Fiji appeals for funds after destruction caused by cyclone

22 Feb 16

Fiji’s government has declared a state of natural disaster and appealed for funds after the strongest storm ever recorded in the southern hemisphere tore across the island nation.

 

Cyclone Winston’s 177mph winds, heavy rains and tidal surges have killed at least 18 people and caused mass destruction, especially on Fiji’s far-flung islands where delivering emergency supplies is more difficult.

“There are Fijians who are without water, without a roof over their heads, without food and without essential services,” said Fiji’s prime minister Frank Bainimarama.

He stated the government now had to determine people’s needs and provide them with support as soon as possible, and urged for a coordinated humanitarian response, free from duplication and wastage of available resources.

While the government has mobilised disaster and medical teams, the police, other forms of institutional help, it said more resources are urgently needed and that it had established bank accounts to receive financial donations from both domestic and international sources.

In particular, the government called on the private sector to provide relief items such as food, water, building materials, clothes, tents or bedding, provide transport to affected areas, or donate.

A 30-day state of natural disaster has been put in place, giving police extraordinary powers, but a curfew that had been imposed on Saturday evening has now been lifted.

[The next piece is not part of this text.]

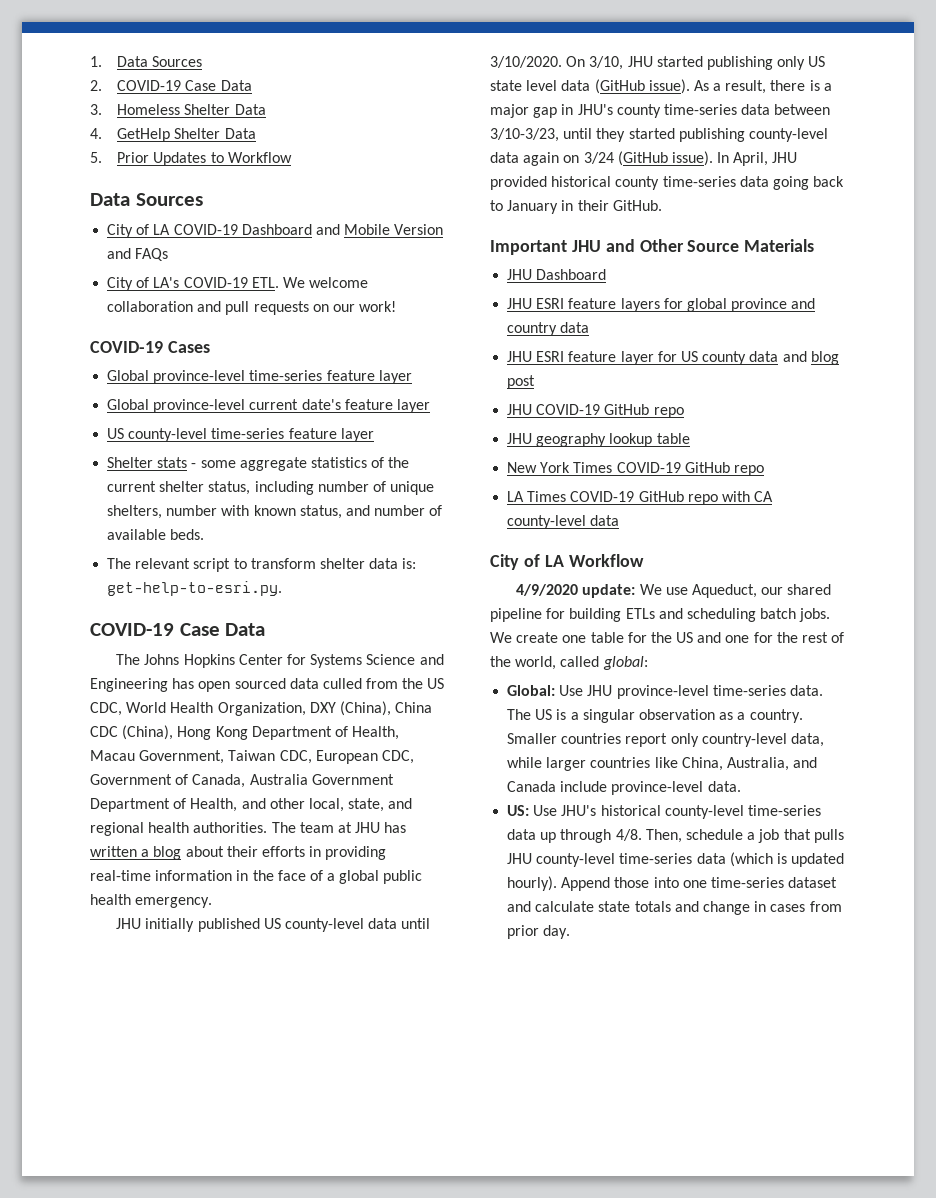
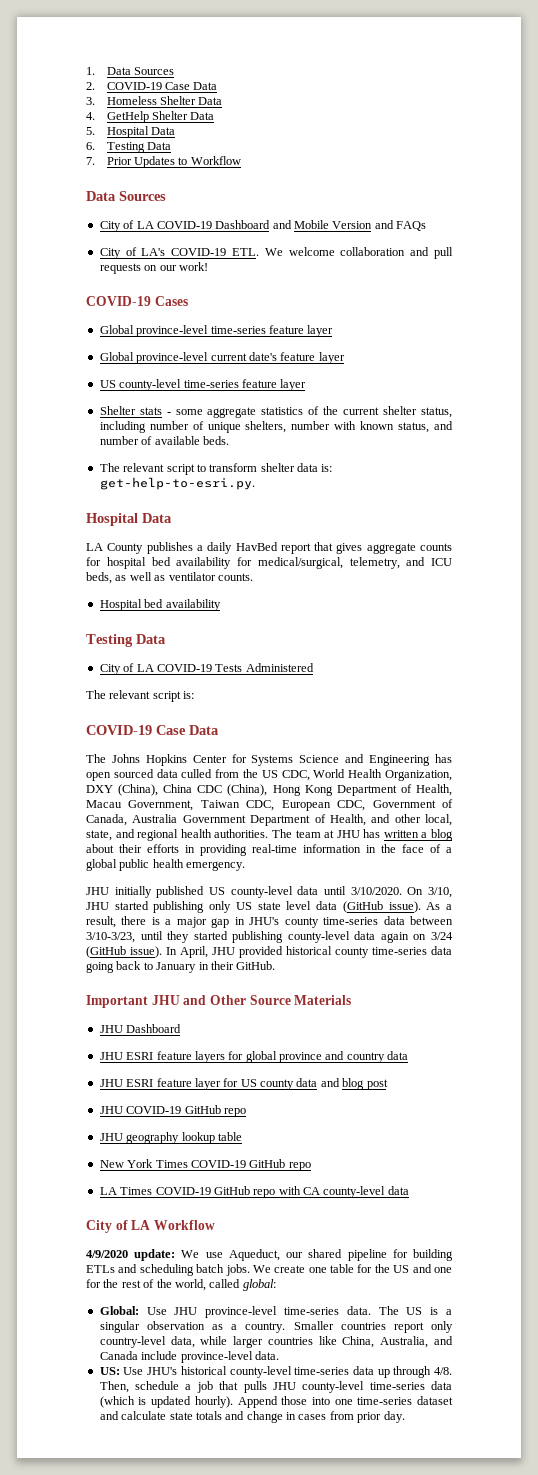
(102, 157) none -> [106,126,176,138] [86,142,172,153] [86,157,95,165] Hospital Data // 6. Testing Data // 7.
(283, 588) none -> [86,513,172,526] [86,542,453,554] [86,557,452,569] [86,572,253,584] [99,599,221,611] [86,634,166,647] [99,663,314,675] [86,690,195,702] // Hospital Data // LA County publishes a daily HavBed report that gives aggregate counts for hospital bed availability for medical/surgical, telemetry, and ICU beds, as well as ventilator counts. // Hospital bed availability // Testing Data // City of LA COVID-19 Tests Administered // The relevant script is:

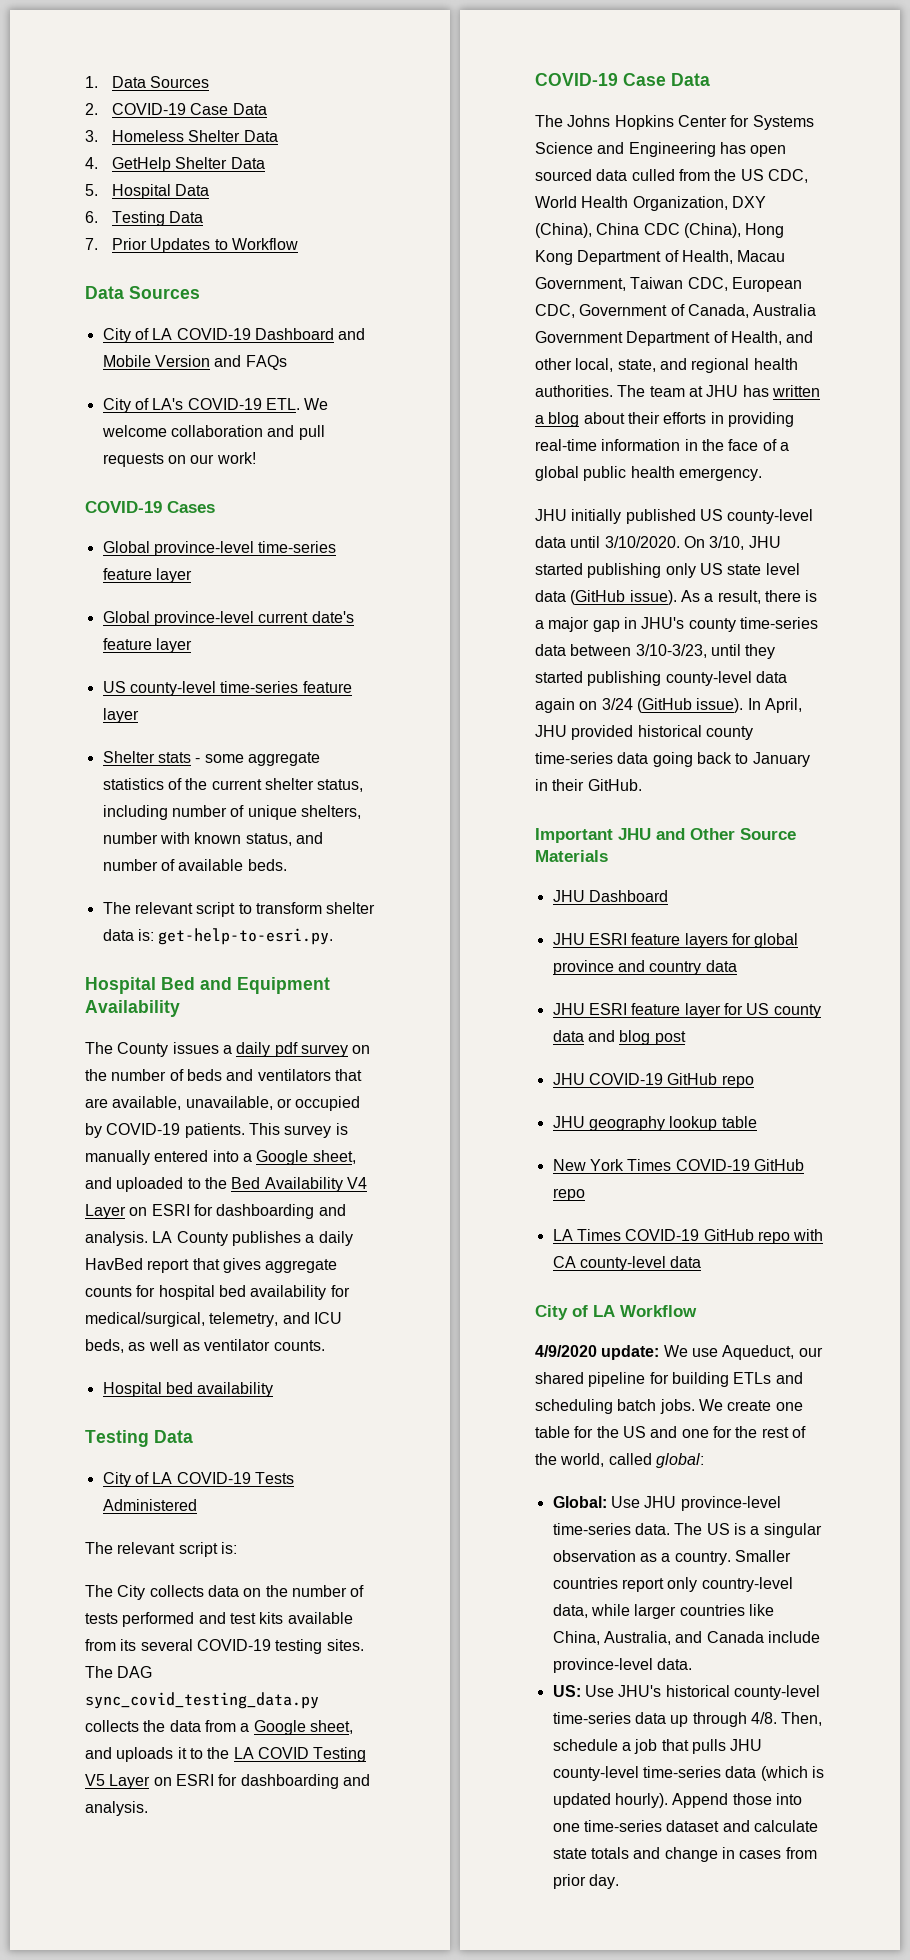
[142,513,172,523] Data // -> [161,977,330,994] [85,1000,180,1017] [85,1042,371,1057] [85,1069,362,1081] [85,1096,361,1111] [85,1123,348,1138] [85,1150,356,1165] [85,1177,367,1192] [85,1204,346,1219] [85,1231,148,1246] Bed and Equipment Availability // The County issues a daily pdf survey on the number of beds and ventilators that are available, unavailable, or occupied by COVID-19 patients. This survey is manually entered into a Google sheet, and uploaded to the Bed Availability V4 Layer on ESRI for dashboarding and analysis.
(195, 695) none -> [85,1585,365,1600] [85,1612,353,1627] [85,1639,364,1654] [85,1666,153,1678] [85,1692,319,1709] [85,1720,353,1735] [85,1747,367,1762] [85,1774,370,1789] [85,1801,148,1816] // The City collects data on the number of tests performed and test kits available from its several COVID-19 testing sites. The DAG sync_covid_testing_data.py collects the data from a Google sheet, and uploads it to the LA COVID Testing V5 Layer on ESRI for dashboarding and analysis.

The International Committee of the Red Cross has deployed emergency response teams, begun distributing relief and is releasing funds from its emergency disaster response fund. The World Bank and Unicef have also announced they are ready to provide emergency support.

Communication with communities living on Fiji’s harder-hit outer islands has been limited or not possible, so little is known yet about the status of populations and their property.

But Alice Clements, a Unicef Pacific communications specialist in Fiji’s relatively unharmed capital city Suva, said the amount of destruction to livelihoods, infrastructure and homes in such disasters is “just immense”.

She said: “If we are talking about a worst-case scenario, in addition to injuries and loss of life, you have a situation where peoples’ entire lives, top to bottom, have been turned upside down.”